We do not bow our heads in the dust before the mystery of mind--for we
have solved it ages ago. Rejecting with contempt the theistic theory we
reject as much the automaton theory, teaching that states of consciousness
are produced by the marshalling of the molecules of the brain; and we
feel as little respect for that other hypothesis--the production of molecular
motion by consciousness. Then what do we believe in? Well, we believe
in the much laughed at phlogiston (see article "What is force and
what is matter?" Theosophist, September), and in what some natural
philosophers would call nisus, the incessant though perfectly imperceptible
(to the ordinary senses) motion or efforts one body is making on another--the
pulsations of inert matter--its life.

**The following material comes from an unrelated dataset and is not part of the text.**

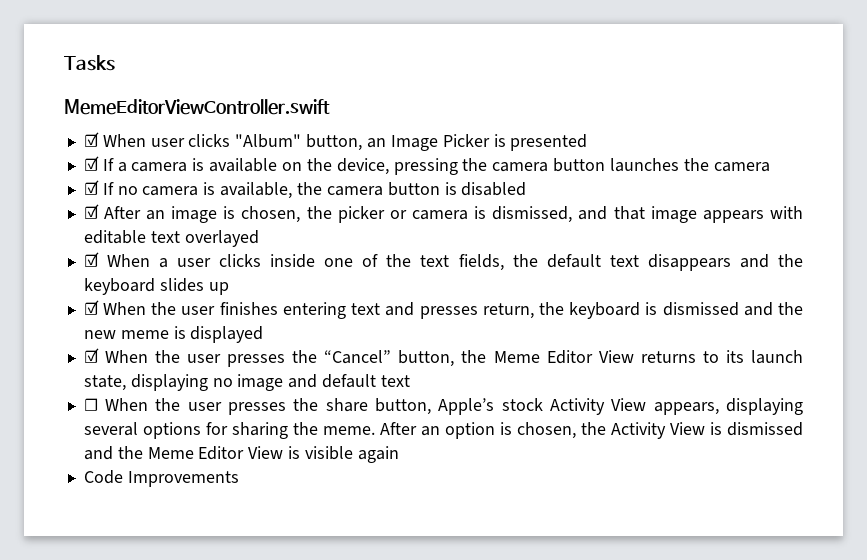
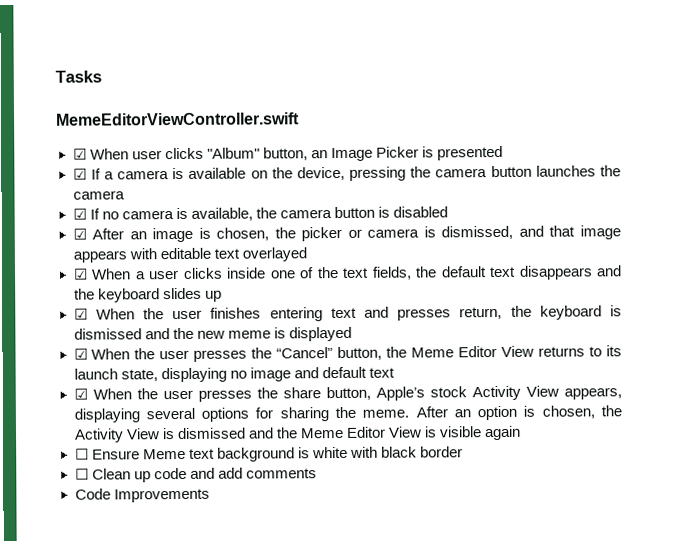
[83,398,98,411] ☐ -> [73,388,88,400] ☑
(399, 454) none -> [74,446,463,462] [74,467,317,483] // ☐ Ensure Meme text background is white with black border // ☐ Clean up code and add comments

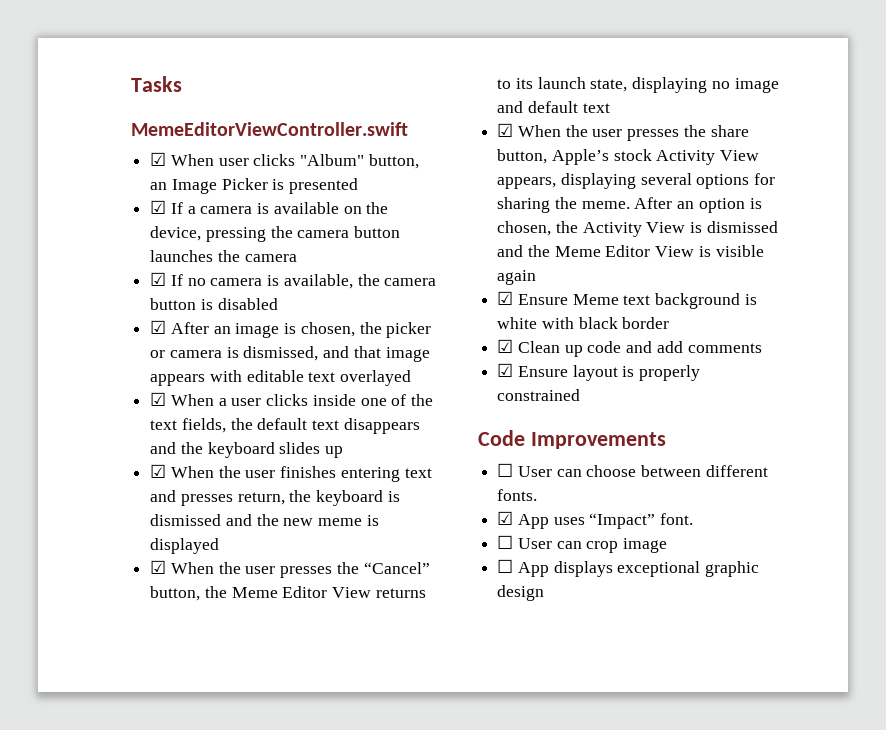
[74,448,89,460] ☐ -> [497,291,514,305] ☑
[74,468,89,480] ☐ -> [497,339,514,353] ☑
[74,488,210,503] Code Improvements -> [497,363,701,381] [497,389,581,401] [478,430,666,449] [497,463,768,477] [497,489,538,501] [497,511,694,529] [497,535,668,553] [497,559,760,577] [497,585,545,601] ☑ Ensure layout is properly constrained // Code Improvements // ☐ User can choose between different fonts. // ☑ App uses “Impact” font. // ☐ User can crop image // ☐ App displays exceptional graphic design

The bodies of the Planetary spirits
are formed of that which Priestly and others called Phlogiston and for
which we have another name--this essence in its highest seventh state
forming that matter of which the organisms of the highest and purest Dhyanis
are composed, and in its lowest or densest form (so impalpable yet that
science calls it energy and force) serving as a cover to the Planetaries
of the 1st or lowest degree. In other words we believe in matter alone,
in matter as visible nature and matter in its invisibility as the invisible
omnipresent omnipotent Proteus with its unceasing motion which is its
life, and which nature draws from herself since she is the great whole
outside of which nothing can exist. For as Bilfinger truly asserts, "motion
is a manner of existence that flows necessarily out of the essence of
matter; that matter moves by its own peculiar energies; that its motion
is due to the force which is inherent in itself; that the variety of motion
and the phenomena that result proceed from the diversity of the properties
of the qualities and of the combinations which are originally found in
the primitive matter" of which nature is the assemblage and of which
your science knows less than one of our Tibetan Yak-drivers of Kant's
metaphysics.
The existence of matter then is a fact; the existence of motion is another
fact, their self existence and eternity or indestructibility is a third
fact. And the idea of pure spirit as a Being or an Existence--give it
whatever name you will--is a chimera, a gigantic absurdity.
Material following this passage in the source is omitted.